Work instruction:
Without the pictures, output the records below exactly as they are.

Input records:
++++++

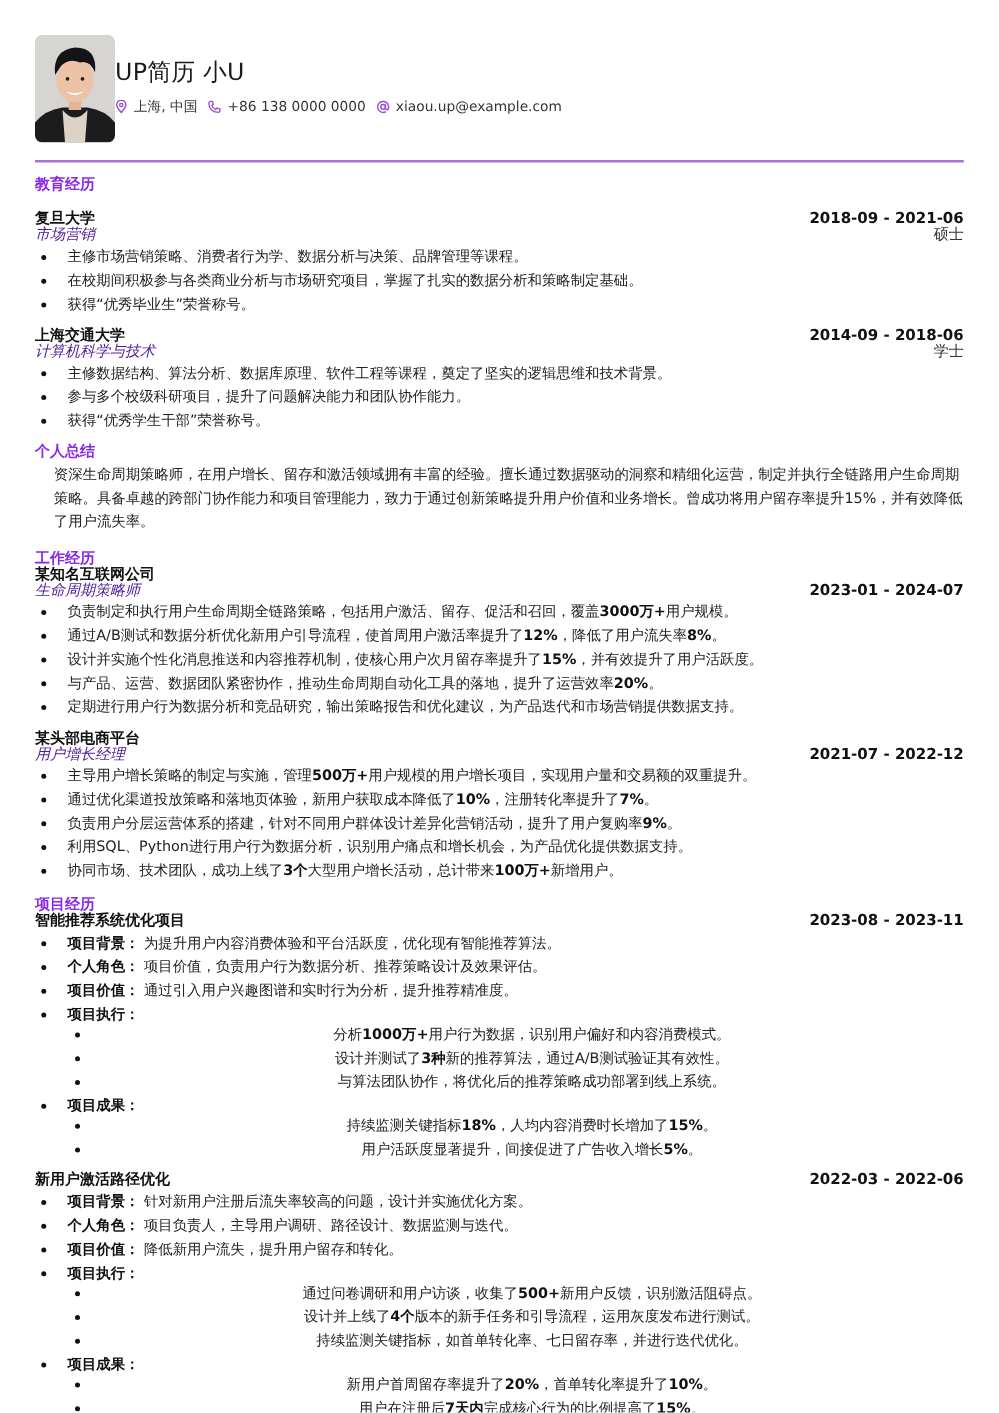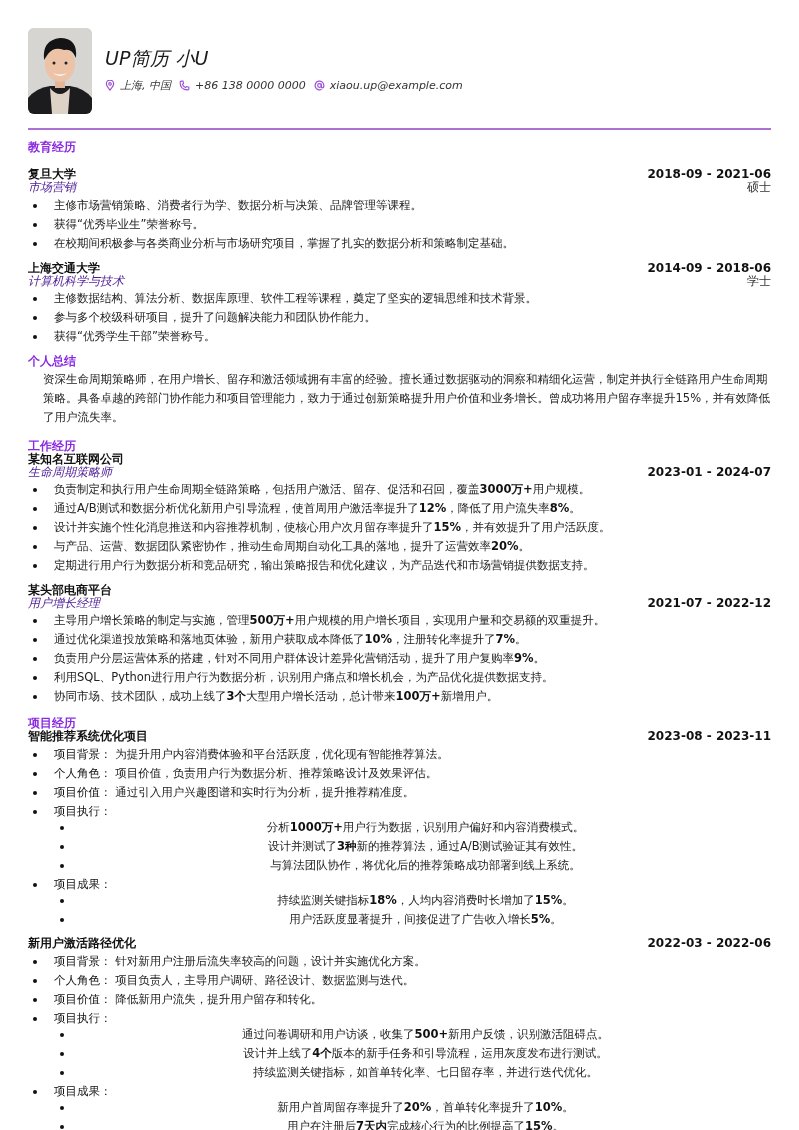--- a/index.html
+++ b/index.html
@@ -9,7 +9,7 @@
   .header { position: absolute; left: 28px; top: 28px; display: flex; align-items: center; }
   .photo { width: 64px; height: 86px; border-radius: 6px; overflow: hidden; background: #d9d8d6; position: relative; }
   .photo svg { display: block; }
-  .head-info { margin-left: 13px; margin-top: -4px; font-style: italic; }
+  .head-info { margin-top: -4px; }
   .name { font-size: 19px; font-weight: 500; color: #1a1a1a; letter-spacing: 0.2px; line-height: 26px; }
   .contacts { display: flex; align-items: center; margin-top: 7px; font-size: 11px; color: #333; }
   .contact { display: flex; align-items: center; margin-right: 8px; }

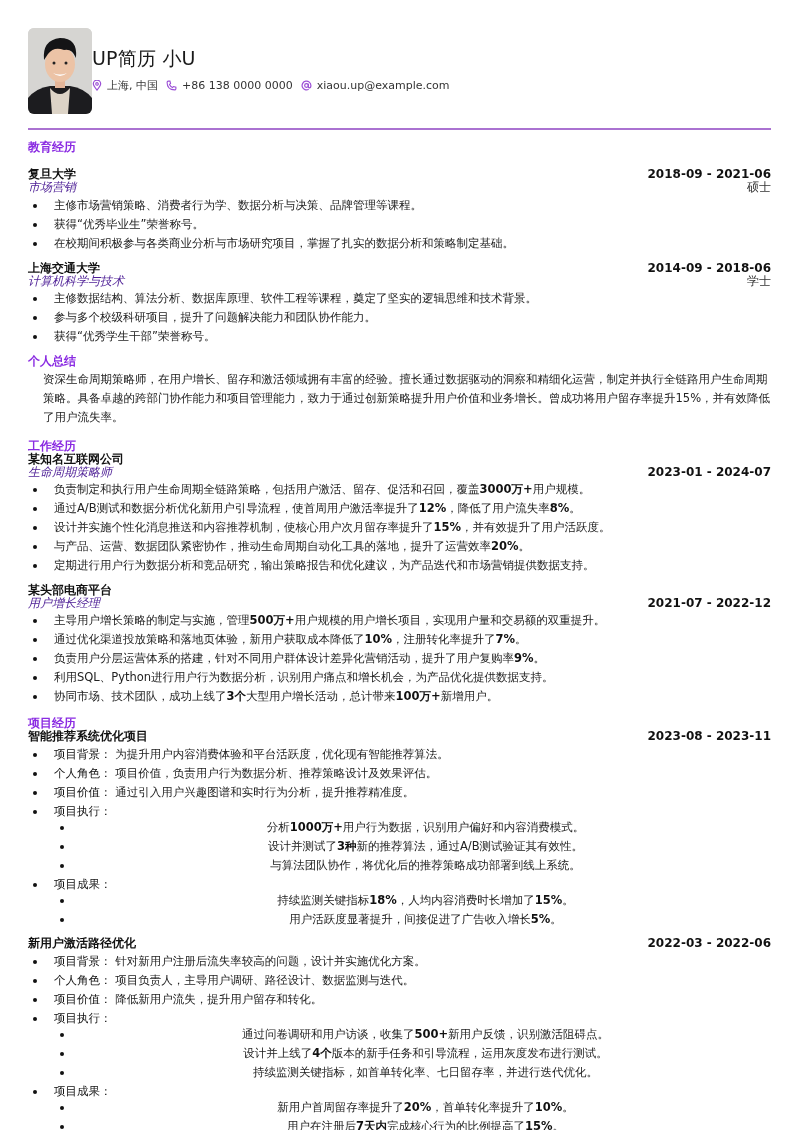--- a/index.html
+++ b/index.html
@@ -100,8 +100,8 @@
       </div>
       <ul class="bul" style="margin-top:2px;">
         <li>主修市场营销策略、消费者行为学、数据分析与决策、品牌管理等课程。</li>
+        <li>在校期间积极参与各类商业分析与市场研究项目，掌握了扎实的数据分析和策略制定基础。</li>
         <li>获得“优秀毕业生”荣誉称号。</li>
-        <li>在校期间积极参与各类商业分析与市场研究项目，掌握了扎实的数据分析和策略制定基础。</li>
       </ul>
     </div>
 

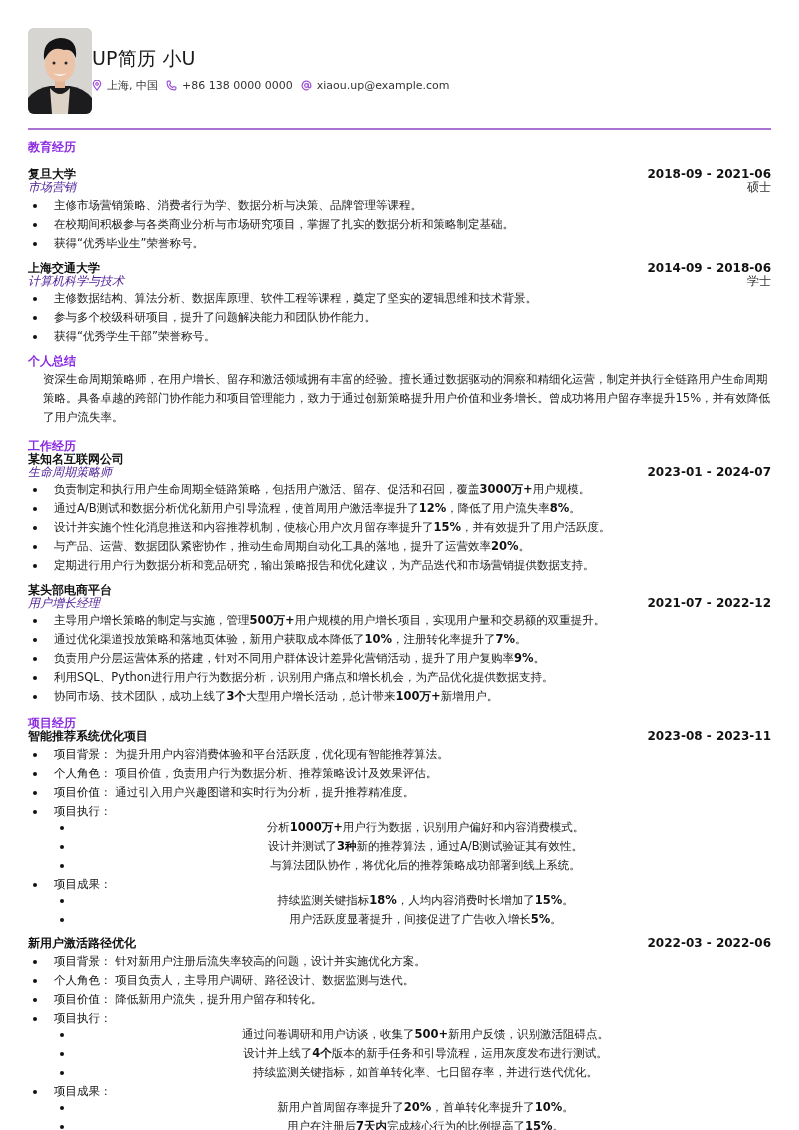--- a/index.html
+++ b/index.html
@@ -31,7 +31,7 @@
   ul.sub { list-style: none; margin-top: -3px; }
   ul.sub > li { position: relative; padding-left: 26px; font-size: 11.5px; line-height: 19px; color: #222; text-align: center; }
   ul.sub > li::before { content: ""; position: absolute; left: 6px; top: 8px; width: 4px; height: 4px; border-radius: 50%; background: #111; }
-  .lbl { font-weight: normal; color: #111; }
+  .lbl { font-weight: bold; color: #111; }
   b { font-weight: bold; color: #111; }
 
   .summary { font-size: 11.5px; line-height: 19px; color: #222; margin-top: 2px; margin-left: 15px; }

++++++

Exercise answer:
--- a/index.html
+++ b/index.html
@@ -9,7 +9,7 @@
   .header { position: absolute; left: 28px; top: 28px; display: flex; align-items: center; }
   .photo { width: 64px; height: 86px; border-radius: 6px; overflow: hidden; background: #d9d8d6; position: relative; }
   .photo svg { display: block; }
-  .head-info { margin-left: 13px; margin-top: -4px; font-style: italic; }
+  .head-info { margin-top: -4px; }
   .name { font-size: 19px; font-weight: 500; color: #1a1a1a; letter-spacing: 0.2px; line-height: 26px; }
   .contacts { display: flex; align-items: center; margin-top: 7px; font-size: 11px; color: #333; }
   .contact { display: flex; align-items: center; margin-right: 8px; }

--- a/index.html
+++ b/index.html
@@ -100,8 +100,8 @@
       </div>
       <ul class="bul" style="margin-top:2px;">
         <li>主修市场营销策略、消费者行为学、数据分析与决策、品牌管理等课程。</li>
+        <li>在校期间积极参与各类商业分析与市场研究项目，掌握了扎实的数据分析和策略制定基础。</li>
         <li>获得“优秀毕业生”荣誉称号。</li>
-        <li>在校期间积极参与各类商业分析与市场研究项目，掌握了扎实的数据分析和策略制定基础。</li>
       </ul>
     </div>
 

--- a/index.html
+++ b/index.html
@@ -31,7 +31,7 @@
   ul.sub { list-style: none; margin-top: -3px; }
   ul.sub > li { position: relative; padding-left: 26px; font-size: 11.5px; line-height: 19px; color: #222; text-align: center; }
   ul.sub > li::before { content: ""; position: absolute; left: 6px; top: 8px; width: 4px; height: 4px; border-radius: 50%; background: #111; }
-  .lbl { font-weight: normal; color: #111; }
+  .lbl { font-weight: bold; color: #111; }
   b { font-weight: bold; color: #111; }
 
   .summary { font-size: 11.5px; line-height: 19px; color: #222; margin-top: 2px; margin-left: 15px; }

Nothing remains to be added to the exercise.